To validate APOA4 and FLNA as potential biomarkers, we conducted an independent validation study in cohort 3 (Figure 5A; Supplementary Table S4), including 37 healthy controls (H), 38 inflammatory polyp patients (A), and 45 adenoma patients (B). Serum samples from these individuals were collected and then subjected to ELISA analyses to measure the serum levels of APOA4 and FLNA. Notably, the serum levels of APOA4 measured by ELISA did not correlate with the prior LC-MS/MS proteomic findings (Supplementary Figure S4). In contrast, ELISA quantification of FLNA revealed a progressive decrease in serum levels along the H-A-B pathological continuum (Figure 5B). Receiver Operating Characteristic (ROC) analysis demonstrated FLNA’s diagnostic performance with AUC values of 0.810 (95% CI: 0.713–0.907) for H vs. B discrimination, 0.734 (95% CI: 0.622–0.85) for A vs. B, and 0.639 (95% CI: 0.51–0.77) for H vs. A, indicating moderate-to-good diagnostic accuracy for adenoma detection (Figure 5C). FLNA reached an AUC value of 0.772 (95% CI: 0.673–0.871) to distinguish patients with colorectal adenoma from both healthy controls and inflammatory colorectal polyp patients (Figure 5D). At the determined cutoff, FLNA demonstrated high specificity but limited sensitivity for distinguishing B from H, B from A, and B from the combined group of H&A. The classifier showed high positive predictive values (PPV: 0.96 for H vs. B; 0.87 for A vs. B) but comparatively low negative predictive values (NPV: 0.68 for H vs. B; 0.67 for A vs. B) (Supplementary Figure S5). Serum levels of FLNA exhibited a negative correlation with the progression from normal tissue to polyp and subsequent development into adenoma (Figure 5E), as well as with the total number of polyps present (Figure 5F). Western blot analysis revealed no significant difference between inflammatory polyp patients and healthy controls, and adenoma patients showed significantly decreased FLNA expression relative to both healthy controls and inflammatory polyp cases (Supplementary Figure S6). Circulating FLNA likely derives from both passive leakage of damaged or remodeling tissues and active inflammatory secretion.

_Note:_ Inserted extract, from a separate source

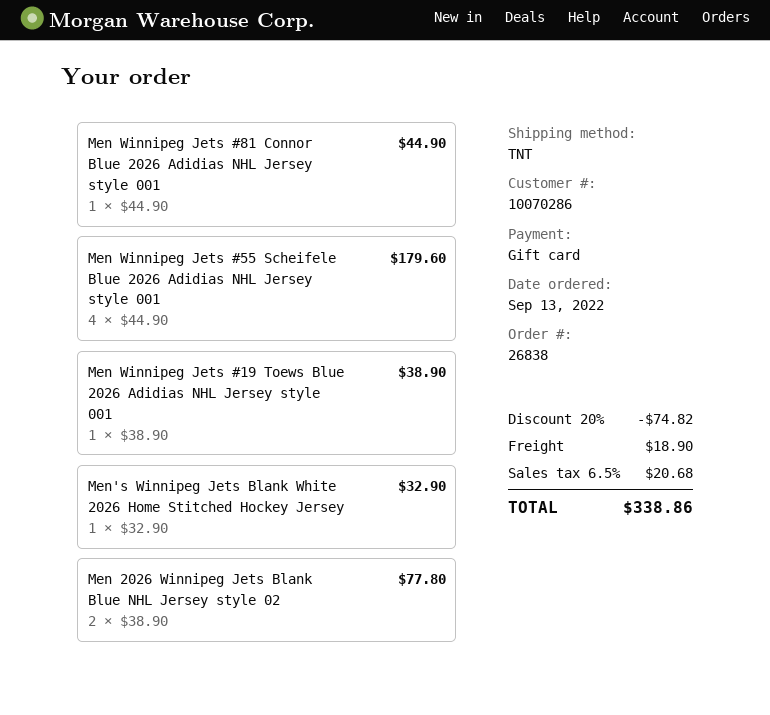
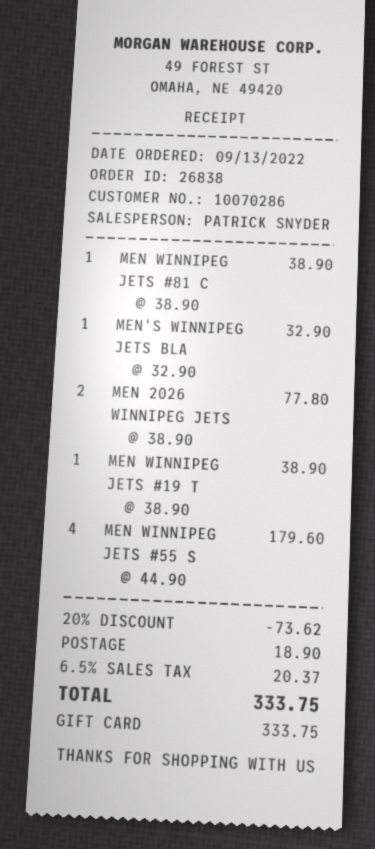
Men Winnipeg Jets #81 Connor Blue 2026 Adidias NHL Jersey style 001: 1 x 44.90 = 44.90 -> 1 x 38.90 = 38.90
discount: 20% = 74.82 -> 20% = 73.62
tax: 6.5% = 20.68 -> 6.5% = 20.37
total: 338.86 -> 333.75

The observed serum FLNA reduction may directly result from decreased tissue expression.

Figure 5

Figure 5. Serological validation of colorectal adenoma biomarkers. (A) Overview of serum sample collection from cohort 3, including H (n = 37), A (n = 38), and B (n = 45). (B) Serum FLNA concentrations in Cohort 3 were quantified via ELISA. Individual data points represent values from single subjects, with boxplot center lines denoting median values. To minimize outlier effects, we excluded maximum and minimum values from each group. Statistical comparisons were performed using unpaired two-sided Wilcoxon test. (C) The ROC curve evaluating the ability of FLNA from serum to differentiate between the three groups. The sensitivity and specificity at the optimal cutoff value are presented. (D) ROC curve with confidence interval of FLNA for the prediction of colorectal adenoma patients from both healthy controls and inflammatory colorectal polyp patients. Association analyses were performed to evaluate (E) the relationship between serum FLNA concentrations and clinical diagnosis, and (F) the correlation between FLNA levels and polyp size. Statistical correlations were assessed using Spearman rank correlation analysis.

Discussion

Molecular biomarkers have become indispensable tools for disease screening, diagnosis, and therapeutic monitoring in modern clinical practice. The development of robust biomarker-based diagnostic approaches holds significant promise for improving colorectal adenoma detection rates and ultimately reducing colorectal cancer incidence. In this study, we employed DIA LC-MS/MS to identify differentially expressed proteins (DEPs) in serum samples from healthy controls, patients with colorectal inflammatory polyps, and patients with colorectal adenomas. From the 49 DEPs identified in cohort 1, bioinformatics analysis revealed predominant involvement in inflammatory response, cytoskeletal reorganization, cell adhesion, and platelet activation pathways. To determine whether the DEPs identified in cohort 1 showed consistent changes in individual samples, we conducted proteomic analysis on the independent Cohort 2 and identified 25 overlapping DEPs. Notably, several significantly altered proteins, including APOA4, CLU, and SAA4, have previously been reported as potential biomarkers for colorectal cancer (Hlavca et al., 2024; Urbiola-Salvador et al., 2024; Zhu et al., 2024). Among the top 20 proteins ranked by VIP scores in the sPLS-DA model, 14 were DEPs common to both cohorts. Subsequent LASSO regression analysis identified APOA4, FERMT3, FLNA, and THBS1 as key discriminators. Based on the consistency of their expression changes in the adenoma groups across both cohorts and their differential expression between inflammatory polyps and adenomas, we selected APOA4 and FLNA for further investigation, while excluding FERMT3 and THBS1. As the ELISA results failed to confirm the serum level variations of APOA4, we therefore prioritized FLNA for subsequent analyses.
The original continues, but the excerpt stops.